De nombreuses salles de poker en ligne ont desserté le marché américian après l'adoption de la loi UIGEA, des sites comme PartyPoker ont quant à eux connu des moments fort difficiles afin d'échapper au courroux du Département de la Justice Américaine. D'autres salles de poker en ligne ont pris le parti de rester possitionnées sur un marché américain extrèmement juteux en dépit des lois. C'est le cas de Full Tilt Poker qui est devenu désormais la cible principale de la justice américaine. Suspectée de blanchiment d'argent par le Grand Jury Fédéral de Manhattan, les choses pourraient rapidement se corser pour cette salle de poker en ligne extrèmement populaire aux quatre coins de la planète.
Full Tilt Poker, cible du Grand Jury de Manhattan:
C'est le journal du Financial Times qui a été le premier a dévoilé le 4 avril dernier que la salle Full Tilt Poker était sous le coup d'une investigation menée par le Grand Jury de Manhattan et qu'une première série d'accusations à l'encontre de la salle allait être rapidement formulée. Selon les sources du Financial Times, un témoin de haute importance aurait été assigné à comparaitre dans le cours de la semaine.
Full Tilt victime de ses précédents:
C'est une première affaire judiciaire s'étant déroulée à Los Angeles en 2009 qui a attiré l'attention du Grand Jury. A l'époque, James Hicks, avocat de profession se représentant lui même, intentait un procés à la firme Tiltware, basant ses accusations sur le fait que le site n'aurait pas du être accessible aux citoyens californien en raison de la législation prohibitive de l'état. Hicks dénonçait également des pratiques professionnelles douteuses et faisait une requête en injonction sans pour autant demander des dommages financiers.
Violation du Wire Act et blanchiment d'argent:
Le FBI commençait dans la foulée à entreprendre des enquêtes sur Full Tilt Poker et ses fondateurs, Chris Ferguson et Howard Lederer, à la recherche d'allégations démontrant un exercice commercial illégal auprès des utilisateurs américains. Pour le FBI, Full Tilt Poker se met en porte à faux avec l'UIGEA et viole le Wire Act mais serait également coupable de blanchiment d'argent.

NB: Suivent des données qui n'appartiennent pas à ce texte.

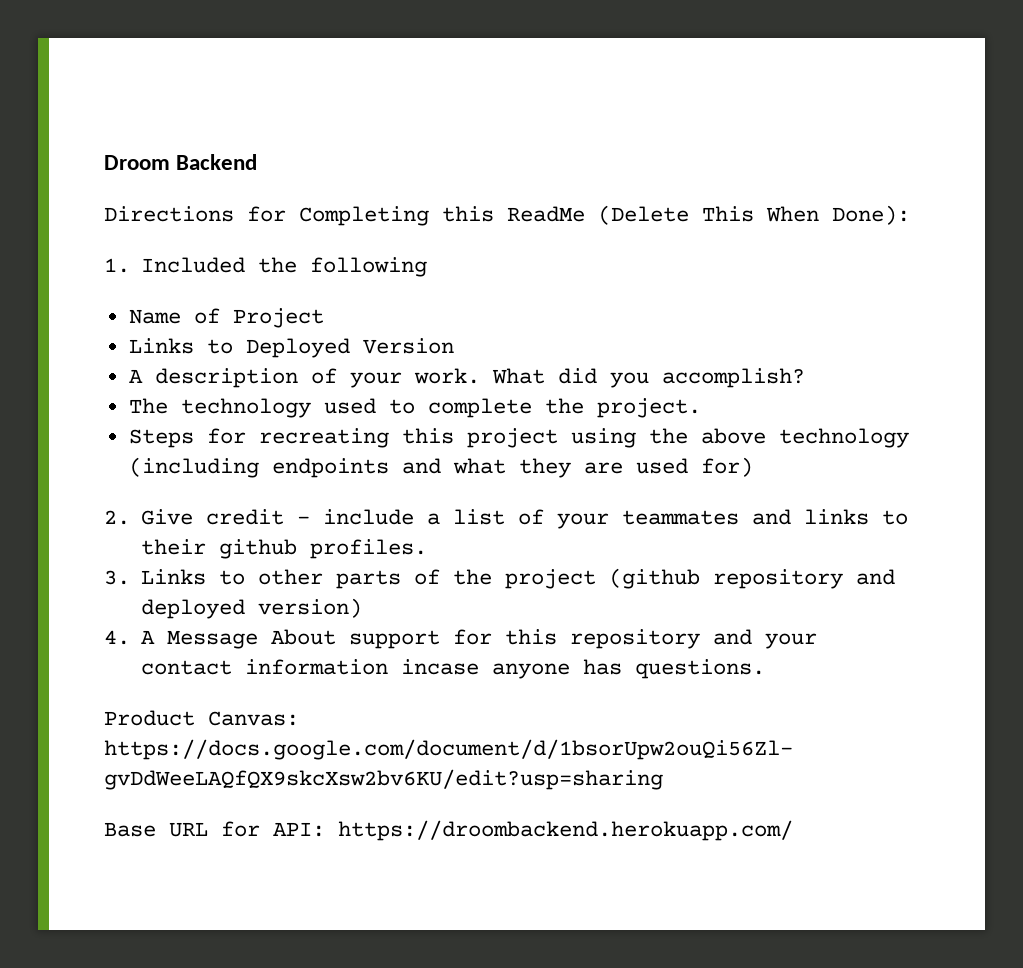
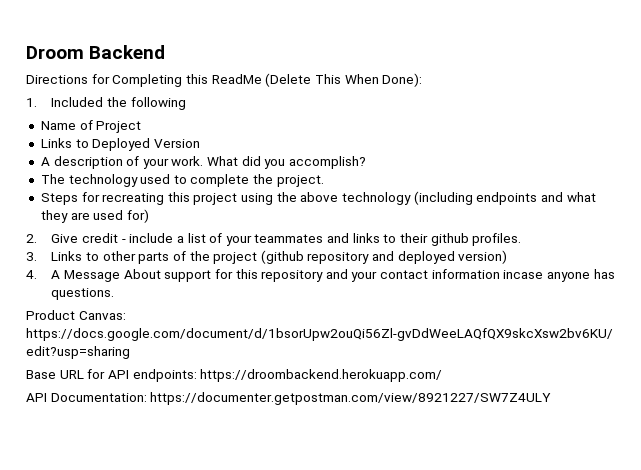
- Base URL for API: https://droombackend.herokuapp.com/
+ Base URL for API endpoints: https://droombackend.herokuapp.com/
+ API Documentation: https://documenter.getpostman.com/view/8921227/SW7Z4ULY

Le Financial Times a également déclaré que le FBI affinait ses investigations en interrogeant au moins 2 individus déjà impliqués dans des affaires judiciaires avec Full Tilt Poker.
Eric Jackson, l'avocat originaire de Los Angeles, qui représente Ferguson et Lederer déclarait au reporteur Joseph Menn que ses clients n'avaient pas été informés de la moindre investigation menée par le Grand Jury. « Nous n'allons pas faire de commentaires sur une prétendue enquête du grand jury dont nous ignorons tout! »
L'année dernière, il semblait que Pokerstars et Full Tilt Poker étaient équitablement dans la ligne de mire de la justice américaine lorsque le Département de Justice procédait à la saisie de plus de 30 millions de dollars de fonds transférés via des comptes joueurs sur des comptes bancaires utilisateurs. Les utilisateurs furent remboursés par les deux salles de poker en ligne alors que le processeur de fonds canadien, Account Service, dirigé par Douglas Rennick , était poursuivi pour blanchiment d'argent. Cette affaire apparaît extrêmement similaire à celle qui plane sur Full Tilt Poker actuellement.
De nouveaux développement devraient voir le jour dans la semaine suite à l'interrogation du témoin qui permettrait de savoir quelles charges seront ou non retenu contre Full Tilt Poker.